Brief
Each line of the data below that holds the word "Bronchus" is to be reported in full.

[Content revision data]
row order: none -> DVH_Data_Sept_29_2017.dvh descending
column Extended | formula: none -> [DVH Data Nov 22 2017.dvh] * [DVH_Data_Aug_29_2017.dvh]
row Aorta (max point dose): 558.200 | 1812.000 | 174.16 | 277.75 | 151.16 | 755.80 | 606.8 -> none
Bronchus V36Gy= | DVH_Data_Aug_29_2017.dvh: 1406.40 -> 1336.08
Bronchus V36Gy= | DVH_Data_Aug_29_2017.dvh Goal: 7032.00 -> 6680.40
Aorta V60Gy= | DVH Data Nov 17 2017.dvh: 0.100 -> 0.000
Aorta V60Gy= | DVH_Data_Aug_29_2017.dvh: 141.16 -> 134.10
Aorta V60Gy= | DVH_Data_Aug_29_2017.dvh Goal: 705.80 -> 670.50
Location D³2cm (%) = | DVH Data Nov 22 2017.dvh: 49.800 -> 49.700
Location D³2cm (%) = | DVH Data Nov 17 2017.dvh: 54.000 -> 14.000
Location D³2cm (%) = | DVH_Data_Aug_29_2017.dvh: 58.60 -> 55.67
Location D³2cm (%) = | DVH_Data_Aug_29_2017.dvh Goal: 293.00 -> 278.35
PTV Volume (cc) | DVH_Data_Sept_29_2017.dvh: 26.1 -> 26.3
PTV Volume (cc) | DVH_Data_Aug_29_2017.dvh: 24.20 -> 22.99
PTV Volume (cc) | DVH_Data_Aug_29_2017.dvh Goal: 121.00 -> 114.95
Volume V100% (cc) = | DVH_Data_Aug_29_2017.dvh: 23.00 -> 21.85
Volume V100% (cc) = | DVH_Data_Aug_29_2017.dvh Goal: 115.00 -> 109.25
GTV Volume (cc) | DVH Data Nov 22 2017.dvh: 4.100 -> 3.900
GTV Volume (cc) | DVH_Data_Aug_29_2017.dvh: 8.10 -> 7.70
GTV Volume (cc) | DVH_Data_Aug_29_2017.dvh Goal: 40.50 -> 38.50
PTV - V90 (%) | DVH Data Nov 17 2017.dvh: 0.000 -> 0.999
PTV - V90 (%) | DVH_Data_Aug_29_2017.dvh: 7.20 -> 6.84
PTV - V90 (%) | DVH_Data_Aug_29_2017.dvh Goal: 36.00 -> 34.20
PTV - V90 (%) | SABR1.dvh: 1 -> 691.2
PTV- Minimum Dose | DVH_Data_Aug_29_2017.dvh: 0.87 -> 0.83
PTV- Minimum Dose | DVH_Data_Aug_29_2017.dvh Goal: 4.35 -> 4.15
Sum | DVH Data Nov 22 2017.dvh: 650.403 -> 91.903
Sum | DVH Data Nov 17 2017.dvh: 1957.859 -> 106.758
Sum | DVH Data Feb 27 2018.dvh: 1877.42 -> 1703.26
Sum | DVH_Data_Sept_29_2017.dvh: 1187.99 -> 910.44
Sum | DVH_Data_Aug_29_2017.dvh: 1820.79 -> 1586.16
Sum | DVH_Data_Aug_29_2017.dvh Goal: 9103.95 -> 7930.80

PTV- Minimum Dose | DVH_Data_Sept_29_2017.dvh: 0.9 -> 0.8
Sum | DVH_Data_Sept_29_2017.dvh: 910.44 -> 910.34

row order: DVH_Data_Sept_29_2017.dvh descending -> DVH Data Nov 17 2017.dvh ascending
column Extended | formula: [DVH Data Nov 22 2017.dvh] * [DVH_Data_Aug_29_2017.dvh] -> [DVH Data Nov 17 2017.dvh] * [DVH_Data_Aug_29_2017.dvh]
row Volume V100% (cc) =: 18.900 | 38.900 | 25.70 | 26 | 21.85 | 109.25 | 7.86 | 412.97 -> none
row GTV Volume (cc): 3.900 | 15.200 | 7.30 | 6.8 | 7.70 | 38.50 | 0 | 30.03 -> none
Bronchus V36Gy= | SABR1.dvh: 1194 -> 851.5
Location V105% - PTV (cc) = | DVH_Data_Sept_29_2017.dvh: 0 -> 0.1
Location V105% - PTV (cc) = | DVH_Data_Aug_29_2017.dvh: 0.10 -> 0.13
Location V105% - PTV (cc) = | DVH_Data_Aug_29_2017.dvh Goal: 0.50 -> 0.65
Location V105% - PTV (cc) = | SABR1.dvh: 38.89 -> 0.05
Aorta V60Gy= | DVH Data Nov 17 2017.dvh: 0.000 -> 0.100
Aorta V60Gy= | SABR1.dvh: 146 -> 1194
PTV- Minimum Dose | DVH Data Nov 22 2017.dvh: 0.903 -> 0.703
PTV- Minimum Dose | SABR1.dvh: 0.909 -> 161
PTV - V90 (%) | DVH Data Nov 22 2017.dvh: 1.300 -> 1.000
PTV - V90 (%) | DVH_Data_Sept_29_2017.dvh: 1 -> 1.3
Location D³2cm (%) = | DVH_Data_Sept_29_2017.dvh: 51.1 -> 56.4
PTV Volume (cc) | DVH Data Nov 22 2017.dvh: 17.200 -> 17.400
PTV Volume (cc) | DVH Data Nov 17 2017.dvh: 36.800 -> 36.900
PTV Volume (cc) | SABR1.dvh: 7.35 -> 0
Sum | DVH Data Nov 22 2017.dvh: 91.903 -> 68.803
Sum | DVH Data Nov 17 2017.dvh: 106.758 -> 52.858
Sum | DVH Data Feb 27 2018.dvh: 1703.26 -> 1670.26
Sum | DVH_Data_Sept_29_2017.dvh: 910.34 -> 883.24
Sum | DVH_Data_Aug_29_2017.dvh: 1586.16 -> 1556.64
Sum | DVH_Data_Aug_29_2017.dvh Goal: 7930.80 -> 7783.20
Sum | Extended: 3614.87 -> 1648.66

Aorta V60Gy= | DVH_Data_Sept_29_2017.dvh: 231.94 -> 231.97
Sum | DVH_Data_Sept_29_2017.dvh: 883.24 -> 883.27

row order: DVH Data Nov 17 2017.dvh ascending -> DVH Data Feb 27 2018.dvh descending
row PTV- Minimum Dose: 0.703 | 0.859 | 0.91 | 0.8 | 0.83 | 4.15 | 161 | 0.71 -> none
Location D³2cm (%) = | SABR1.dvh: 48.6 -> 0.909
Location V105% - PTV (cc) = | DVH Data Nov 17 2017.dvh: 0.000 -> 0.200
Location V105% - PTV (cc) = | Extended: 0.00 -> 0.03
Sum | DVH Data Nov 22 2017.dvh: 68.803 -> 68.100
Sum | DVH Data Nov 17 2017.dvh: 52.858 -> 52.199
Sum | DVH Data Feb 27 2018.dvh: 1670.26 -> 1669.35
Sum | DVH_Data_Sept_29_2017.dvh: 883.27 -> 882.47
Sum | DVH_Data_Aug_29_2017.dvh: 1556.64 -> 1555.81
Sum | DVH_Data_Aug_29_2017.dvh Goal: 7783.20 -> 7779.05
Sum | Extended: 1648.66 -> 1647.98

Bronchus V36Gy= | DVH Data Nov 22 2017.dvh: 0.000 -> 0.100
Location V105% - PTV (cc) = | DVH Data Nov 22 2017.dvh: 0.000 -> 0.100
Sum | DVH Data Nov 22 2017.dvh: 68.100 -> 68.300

Output below
Bronchus V36Gy= | DVH_Data_Aug_29_2017.dvh: 1406.40 -> 1336.08
Bronchus V36Gy= | DVH_Data_Aug_29_2017.dvh Goal: 7032.00 -> 6680.40
Bronchus V36Gy= | SABR1.dvh: 1194 -> 851.5
Bronchus V36Gy= | DVH Data Nov 22 2017.dvh: 0.000 -> 0.100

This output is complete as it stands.